7. Don’t wait for closing costs
Like when you first took out your mortgage, you can expect to pay 3% to 6% of your loan amount in closing costs if you choose to refinance. Some lenders offer the option of passing these costs on to your loan. however, this usually means having to pay a higher interest rate and a higher overall loan cost.
By paying these fees in advance, you can avoid these additional charges.
Best Mortgage Refinance Lenders of 2022
Find the best mortgage refinance lenders for your needs.
Frequently Asked Questions (FAQ)
Why refinance a 15-year mortgage?
If you currently have a 20 or 30 year mortgage and want to shorten your repayment term, refinancing a 15 year mortgage might be a good option to save money on interest.
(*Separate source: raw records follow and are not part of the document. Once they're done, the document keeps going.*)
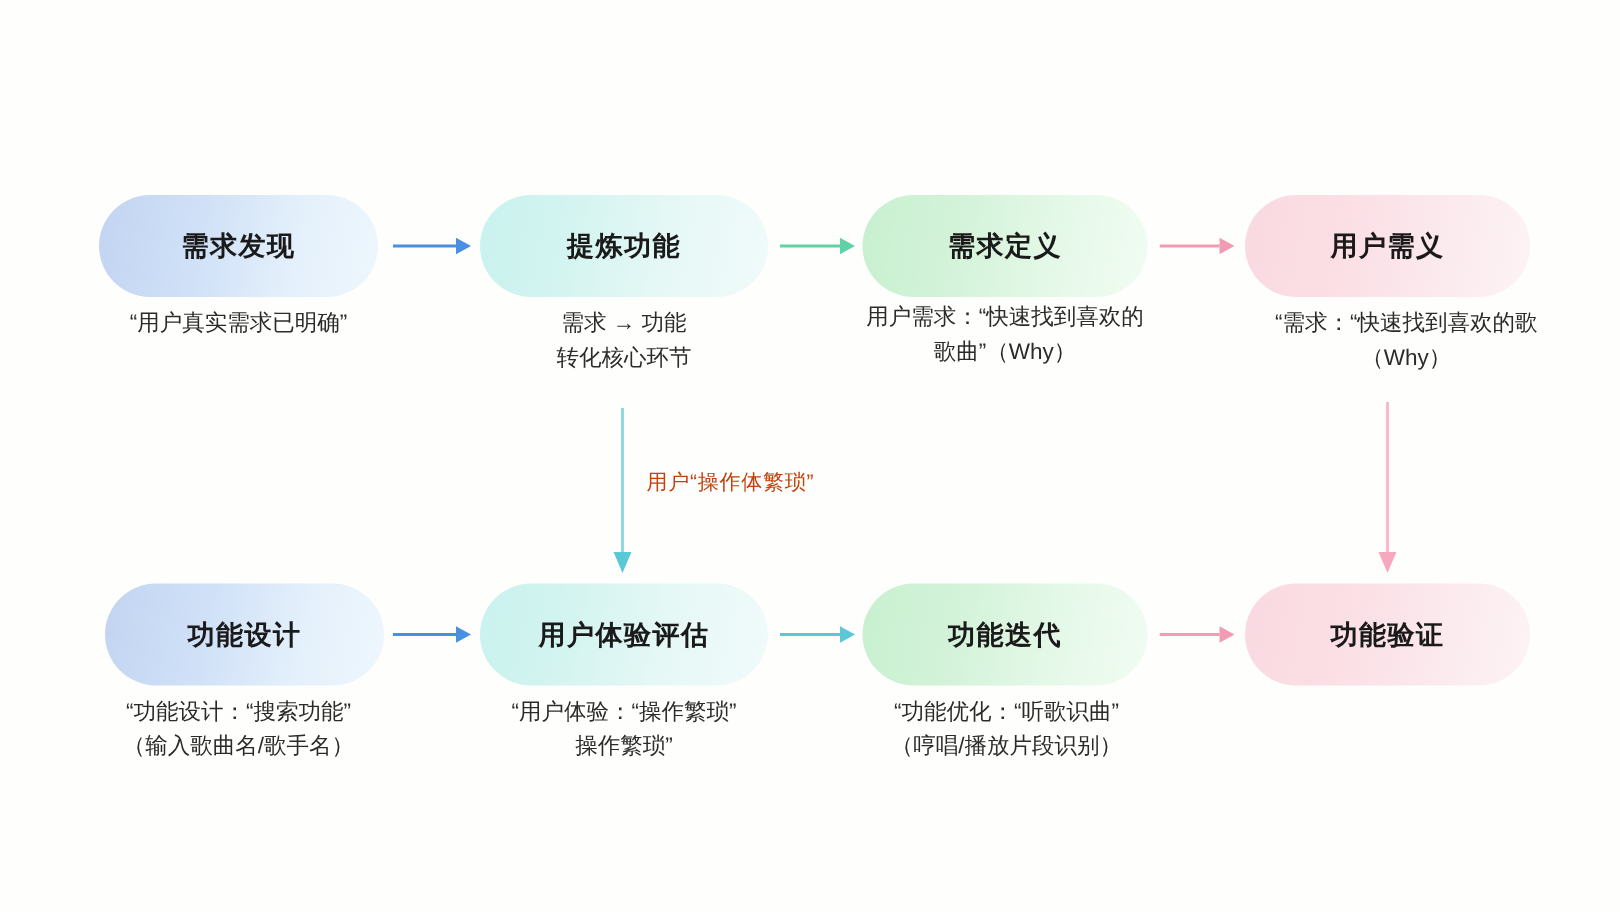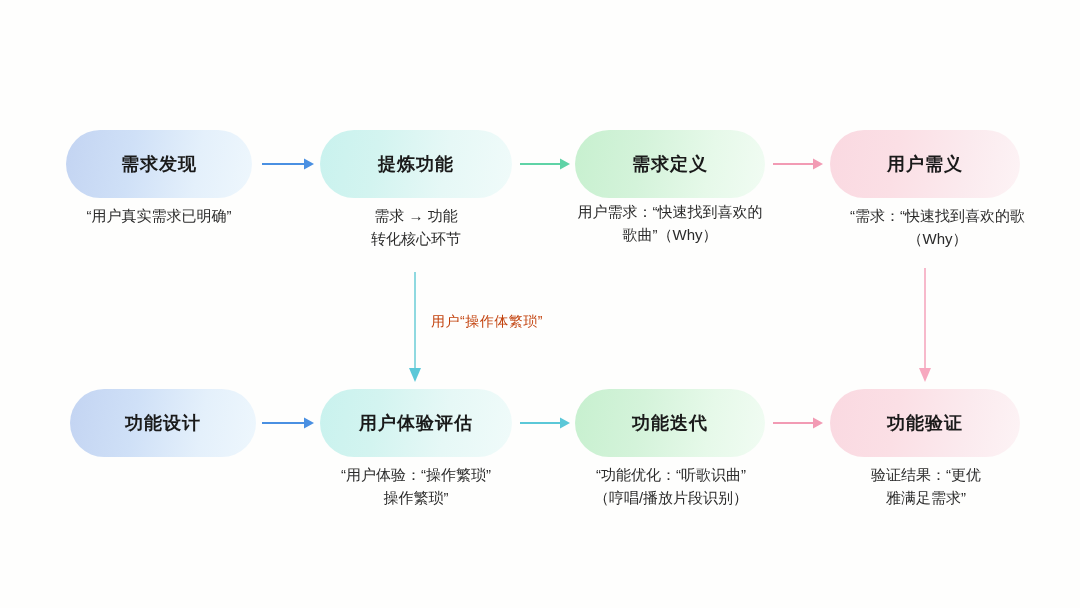--- a/index.html
+++ b/index.html
@@ -141,6 +141,8 @@
   <div class="node pill-blue" style="left:70px; top:389px; width:186px;">
     <span class="node-label">功能设计</span>
   </div>
+  <div class="caption" style="left:38px; top:463px; width:242px;">“功能设计：“搜索功能”
+（输入歌曲名/歌手名）</div>
 
   <div class="node pill-cyan" style="left:320px; top:389px; width:192px;">
     <span class="node-label">用户体验评估</span>

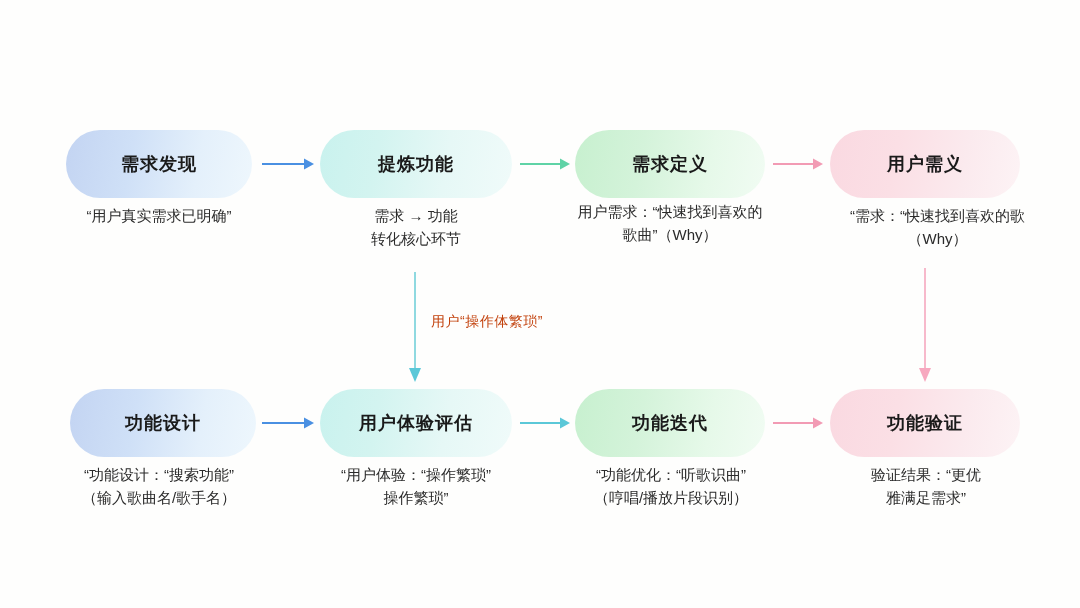--- a/index.html
+++ b/index.html
@@ -159,8 +159,6 @@
   <div class="node pill-pink" style="left:830px; top:389px; width:190px;">
     <span class="node-label">功能验证</span>
   </div>
-  <div class="caption" style="left:812px; top:463px; width:228px;">验证结果：“更优
-雅满足需求”</div>
 
   <svg class="h-arrow" style="left:262px; top:416px;" width="52" height="14" viewBox="0 0 52 14">
     <line x1="0" y1="7" x2="42" y2="7" stroke="#4a90e2" stroke-width="2"></line>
Plus, lenders typically offer lower rates on shorter-term loans, which means you could lower your overall interest costs even further.
Remember that if you shorten your term, your monthly payments will increase, so be sure to check whether a higher payment will fit comfortably into your budget.
Who has the best 15-year refinance rates?
Since mortgage rates change daily, the lender offering the best rates depends on the particular day. To find the most optimal rate, it’s wise to check your rates with as many lenders as possible. Also consider local banks and credit unions in your area.
How many years does bi-weekly payments save on a 15-year mortgage?
Mortgages require a monthly payment, but if you want to pay off your loan faster, making bi-weekly payments might be a good option. This means that you will pay half the principal and interest due on your loan every two weeks, which corresponds to 13 payments per year instead of 12.
The number of years bi-weekly payments could save you on a 15-year mortgage will depend on the terms of your individual loan, but generally speaking you can expect to reduce your repayment time by a few years.
Keep in mind that not all lenders accept bi-weekly payments, and even if they do, some charge prepayment penalties. You can check your mortgage disclosure or contact your lender directly to see if partial payments are allowed and if any fees are involved.
What is the lowest refinance rate over 15 years?
According to Freddie Mac, the lowest interest rate on record for a 15-year mortgage was 2.10% in July 2021. Note that this rate was for purchase mortgages.
In June 2022, the average refinancing rate over 15 years is 4.62%. Keep in mind that you’ll generally need good to excellent credit, a stable income, and a low DTI ratio to qualify for the best rates available.
What is a good 15-year refinance rate?
A good interest rate is the lowest rate you can get with reasonable fees. This will depend on current market conditions as well as your individual financial profile. It’s usually best to compare annual percentage rates (APR) in addition to the interest rate, because an APR gives you both the interest rate and the fees associated with a loan.
To make it easier to get a good rate, remember to shop around and compare your options with as many lenders as possible.